All of lore.kernel.org
 help / color / mirror / Atom feed
From: Keir Fraser <keir.fraser@eu.citrix.com>
To: "Kay, Allen M" <allen.m.kay@intel.com>,
	"Li, Xin" <xin.li@intel.com>,
	"Li, Haicheng" <haicheng.li@intel.com>,
	"'xen-devel@lists.xensource.com'" <xen-devel@lists.xensource.com>
Subject: Re: Critical bug: VT-d fault causes disk corruption or Dom0 kernel panic.
Date: Fri, 23 Jan 2009 18:41:58 +0000	[thread overview]
Message-ID: <C59FBFF6.21CC8%keir.fraser@eu.citrix.com> (raw)
In-Reply-To: <57C9024A16AD2D4C97DC78E552063EA35EED26A5@orsmsx505.amr.corp.intel.com>

Ah, I know what it is! We actually free up bits of the Xen image at the end
of Xen bootstrap, and these can now be allocated to a domain (e.g., dom0)
and DMAed to. But these will be contained within the bounds of __pa(&_start)
and __pa(&_end) and hence will not have been mapped in dom0'd vtd tables.

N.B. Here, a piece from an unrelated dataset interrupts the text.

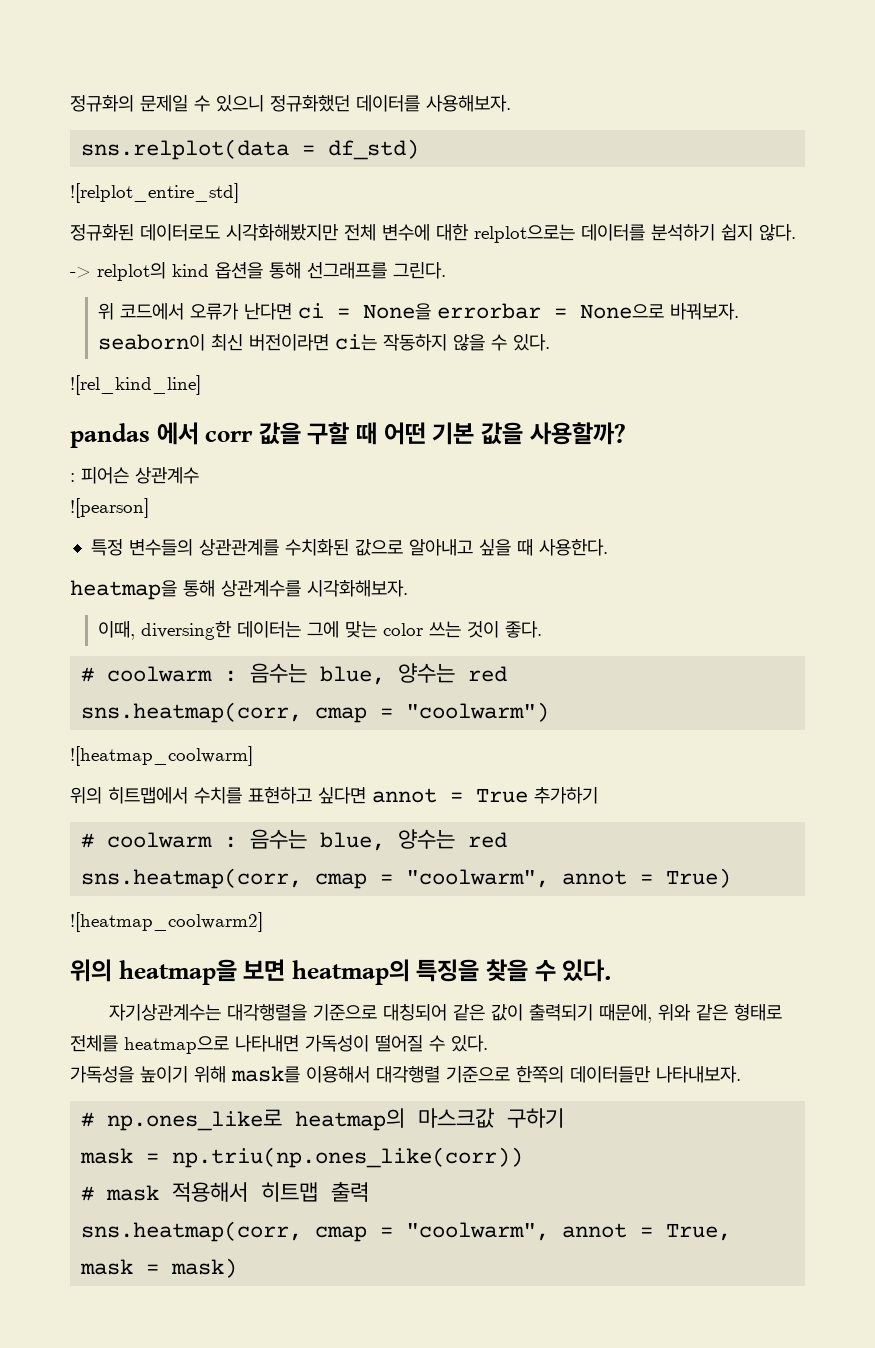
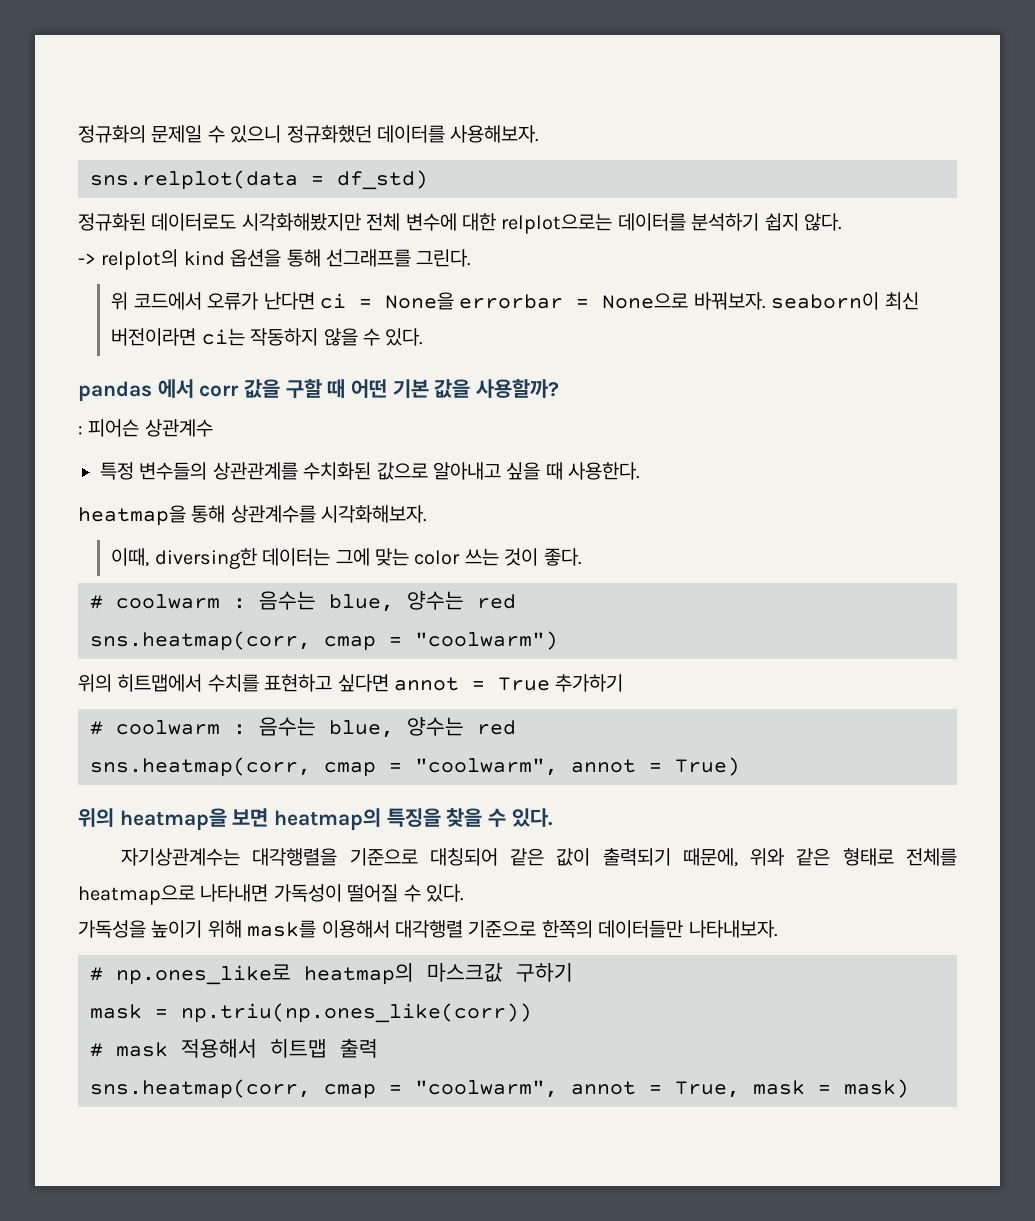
[70,183,239,203] // ![relplot_entire_std] -> (428, 180) none
[70,375,201,395] // ![rel_kind_line] -> (424, 337) none
[70,498,149,518] // ![pearson] -> (213, 428) none
[70,746,253,766] // ![heatmap_coolwarm] -> (558, 640) none
[70,912,263,932] // ![heatmap_coolwarm2] -> (740, 766) none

Sadly the fact is that Xen relies on validity of memory from the domain heap
as well as Xen heap anyway, so the avoidance of mapping Xen-critical memory
in dom0 vtd tables is inadequate anyway, even on x86_32 and ia64.

Also it's going to be hard to do better while keeping efficiency since if
you only map dom0's pages in its vtd tables then PV backend drivers will not
work (which rely on DMAing to/from other domain's pages via grant
references). You'd have to dynamically map/unmap as grants get
mapped/unmapped, and you may not want the performance hit of that.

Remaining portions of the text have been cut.